National / Collapse.

I’m very proud of this record. I think it may be the best record I’ve made in terms of the latter part of my career. Where it goes and what it means to who I am? I will carry on for as long as I feel I want to do this.Vanity Fair catches up with Elvis Costello on the eve of a new album, National Ransom. “I can’t put up with bad gigs or wasted opportunities. It has to count, because there’s somewhere I’d rather actually be.

And, speaking of new albums, R.E.M. has named their upcoming 15th one: Collapse Into Now, due out this Spring.
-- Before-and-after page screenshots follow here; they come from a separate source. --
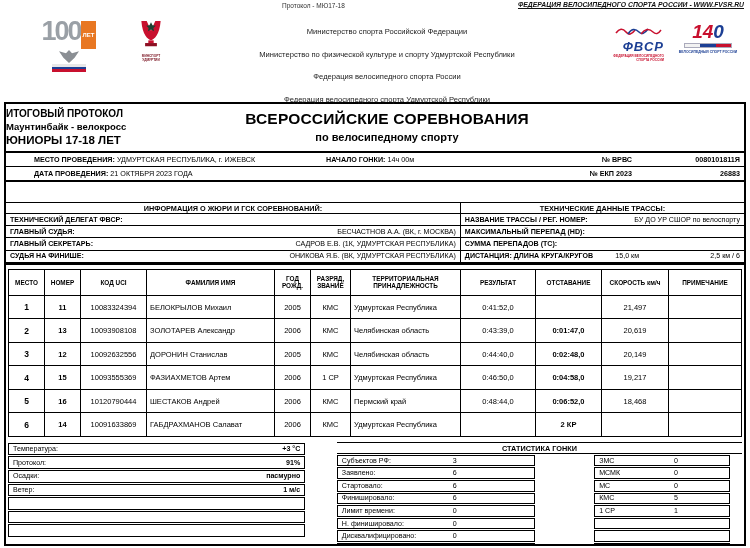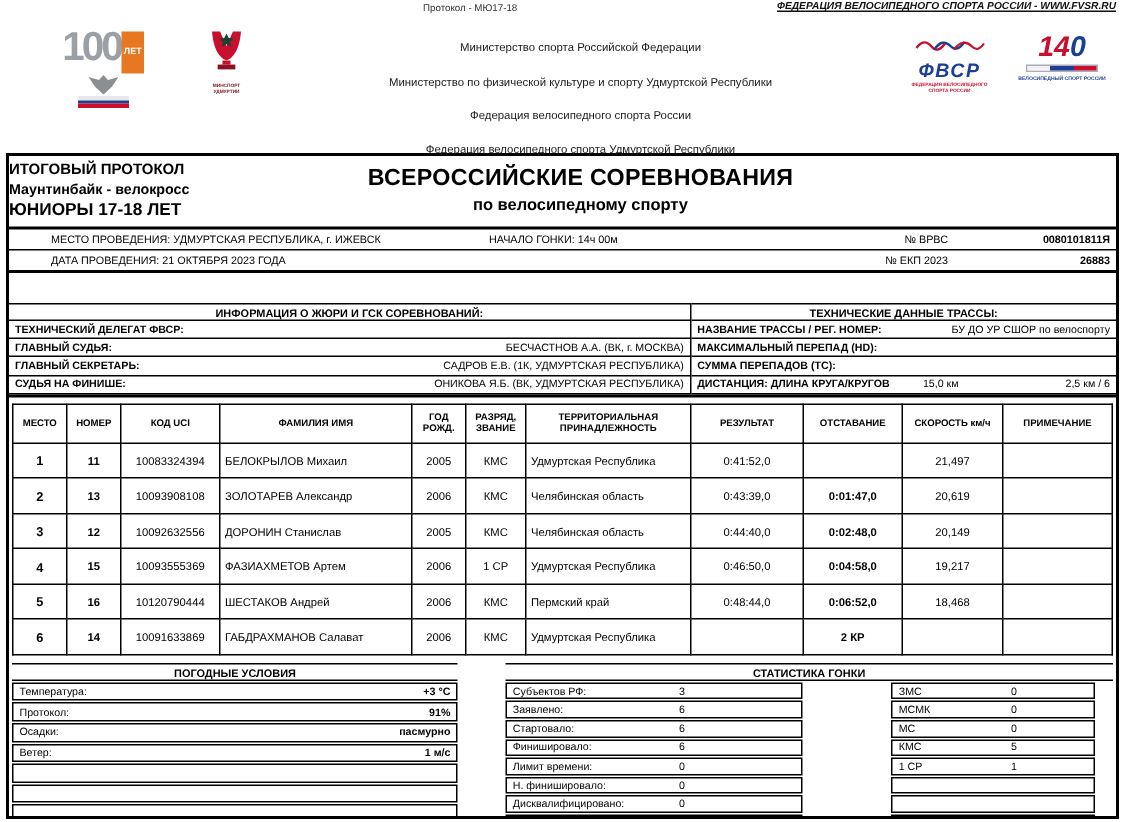--- a/index.html
+++ b/index.html
@@ -1,18 +1,18 @@
 <!DOCTYPE html>
 <html><head>
 <meta charset="utf-8">
 <style>
   * { box-sizing: border-box; margin: 0; padding: 0; }
   html,body { width: 750px; height: 548px; background: #fff; }
   body { font-family: "Liberation Sans", sans-serif; color: #000; position: relative; overflow: hidden; }
-  .b { font-weight: normal; padding-left: 24px; }
+  .b { font-weight: bold; padding-left: 24px; }
 
   
   .top-strip { position: relative; height: 12px; }
   .protocol-ref { position: absolute; left: 282px; top: 2px; font-size: 6.5px; color: #333; }
   .fed-link { position: absolute; right: 6px; top: 1px; font-size: 6.8px; font-weight: bold; font-style: italic; text-decoration: underline; color: #111; }
 
   
   .header-row { display: flex; height: 90px; padding: 0 6px; }
   .logos-left { width: 172px; display: flex; gap: 26px; padding: 6px 0 0 24px; }
   .logos-right { width: 148px; display: flex; gap: 12px; padding: 10px 4px 0 0; justify-content: flex-end; }
@@ -31,21 +31,21 @@
   .l100-ribbon i { display: block; height: 2.5px; }
   .l100-ribbon .w { background: #e8e8e8; }
   .l100-ribbon .bl { background: #1c3f94; }
   .l100-ribbon .r { background: #c8102e; }
 
   
   .logoCup { width: 34px; text-align: center; padding-top: 2px; }
   .cup-cap { font-size: 3.2px; color: #7a1220; font-weight: bold; line-height: 4px; }
 
   
-  .logoFvsr { width: 62px; text-align: center; }
+  .logoFvsr { width: 62px; text-align: right; }
   .fvsr-text { font-size: 13px; font-weight: bold; font-style: italic; color: #1c3f94; letter-spacing: 1px; line-height: 13px; }
   .fvsr-cap { font-size: 3.2px; color: #c8102e; font-weight: bold; line-height: 4px; margin-top: 1px; }
 
   
   .logo140 { width: 64px; text-align: center; }
   .l140-row { line-height: 20px; }
   .l140-p1 { font-size: 19px; font-weight: bold; font-style: italic; color: #c8102e; }
   .l140-p2 { font-size: 19px; font-weight: bold; font-style: italic; color: #1c3f94; }
   .l140-bar { width: 48px; margin: 0 auto; display: flex; height: 5px; border: .5px solid #aab; }
   .l140-bar i { flex: 1; }
@@ -389,21 +389,20 @@
               <td class="c8">2 КР</td>
               <td class="c9"></td>
               <td class="c10"></td>
             </tr>
           </tbody>
       </table>
     </div>
 
     <div class="bottom-section">
       <div class="weather">
-        <div class="sec-bar">ПОГОДНЫЕ УСЛОВИЯ</div>
         <div>
 
             <div class="box-row">
               <span class="w-label">Температура:</span>
               <span class="w-value">+3 °C</span>
             </div>
 
             <div class="box-row">
               <span class="w-label">Протокол:</span>
               <span class="w-value">91%</span>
As some who’s come to prefer Around the Sun over Accelerate, here’s hoping it’s more like the former.

Turn You Inside Out.

Guantanamo may be Dick Cheney’s idea of America, but it’s not mine,’ Morello said in a statement announcing the effort. ‘The fact that music I helped create was used in crimes against humanity sickens me.’” A group of musicians including Tom Morello of Rage Against the Machine, Trent Reznor of Nine Inch Nails, R.E.M., Billy Bragg, Pearl Jam, the Roots, Rosanne Cash, and David Byrne demand that Gitmo close, and that their music stop being used for torture. “If there are any legal options that can be realistically taken they will be aggressively pursued,” Reznor promised.

Passing the Buck.

“It’s funny. Johnny Marr has a place there, and we are kind of friends. I walked into this ice cream shop, and the guy goes, ‘Jesus, what a weird day.’ He goes, ‘Johnny Marr walked in here like 20 minutes ago, and now you. Is this like indie guitar 80s day or something?’” While cutting a few demos in the Portland area, R.E.M.’s Peter Buck discusses the band’s songwriting process, and his aspirations for the next record. “There are some really pretty acoustic things, some really total noisy rock, and some kind of poppy stuff. It runs the gamut. Ideally, if it were me making all the decisions, I’d say the record would be a lot broader than the last one. But still, I want to do it really quickly and immediately and not do a huge amount of overdubs.

(The Man Behind the) Curtain Call.

In my mind I’m barely scratching the surface here, and not because of what my interpretation means or what inspired the actual lyric, but because there are so many possible interpretations and mine doesn’t really that much matter in the long run. So no, I don’t think I’ll regret sharing a few ‘secrets’ with those who really care about the songs.” (I finally talked to Michael Stipe, he touched me on my arm…) In honor of Matthew Perpetua of Fluxblog completing his recent R.E.M. side-project, Pop Songs ’07-08, Stipe drops by to answer your questions about the lyrics. [Part II, Part III.] Great score, Matt, and congrats on finishing up the R.E.M. oeuvre.